But it was terrifying not knowing what or who was waiting for me out there.
I fingered the pendant around my neck. It had been handed down to my mother from her mom and contained a pic of the three of us. I’d never take it off so I always had a piece of Mom with me.
Wandering to what had been my room, I ran my fingers over the height chart carved into the wall, each notch representing another inch taller until I had that growth spurt in sophomore year thanks to my wolf.
Beside where the bed had been in the corner were claw marks when I’d woken with fur covering my arms. Wrestling back control from my beast had resulted in damage to the wood. I’d placed a poster of my favorite band over them and told Mom there'd be consequences if she removed it. She’d nodded but hadn’t been able to hide a smile.

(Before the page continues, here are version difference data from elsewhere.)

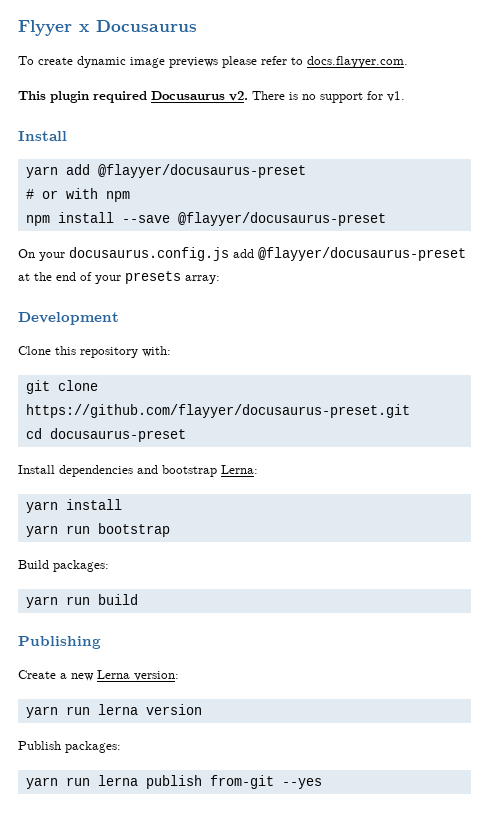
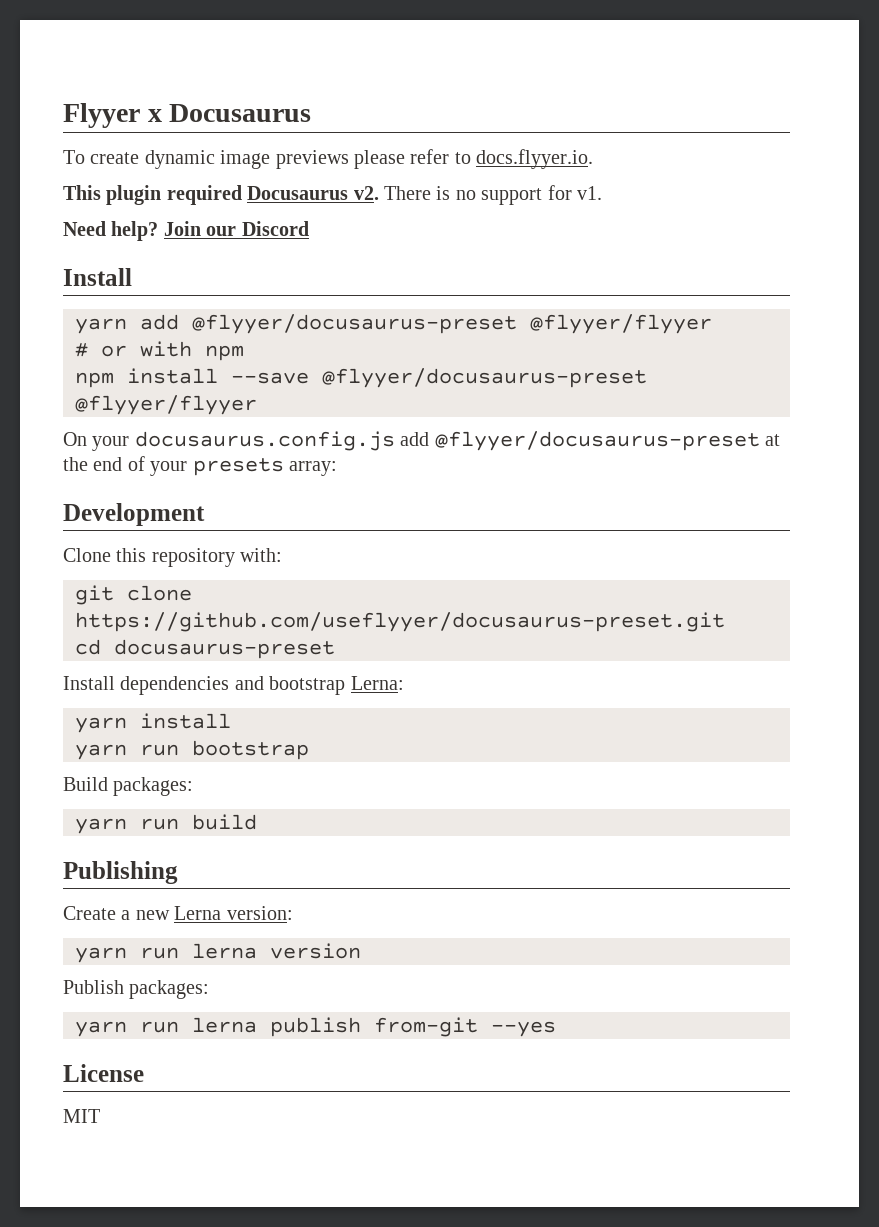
[307,56,408,68] docs.flayyer.com. -> [476,149,594,169] docs.flyyer.io.
(405, 96) none -> [63,221,309,241] // Need help? Join our Discord
[97,164,306,178] @flayyer/docusaurus-preset -> [192,314,712,334] @flyyer/docusaurus-preset @flyyer/flyyer
[177,212,386,226] @flayyer/docusaurus-preset -> [322,368,647,388] [75,395,257,415] @flyyer/docusaurus-preset @flyyer/flyyer
[258,247,466,261] @flayyer/docusaurus-preset -> [434,431,760,451] @flyyer/docusaurus-preset
[25,404,410,418] https://github.com/flayyer/docusaurus-preset.git -> [75,612,725,632] https://github.com/useflyyer/docusaurus-preset.git
(322, 783) none -> [63,1064,144,1082] [63,1109,100,1123] // License // MIT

I snapped a pic, took one last look around, and walked back and forth to the car with the items to donate and keep along withmy suitcase. One of my workmates had offered to take the trash to the pit. The one item on my list was to deliver the key to the realtor.
I was spending tonight in the town’s only motel so I could sleep not surrounded by memories, and I’d leave at dawn. Not that I had a plan other than to find somewhere new. With the mortgage paid, I had enough money to survive for a couple of years. Small houses in rural towns didn’t sell for millions.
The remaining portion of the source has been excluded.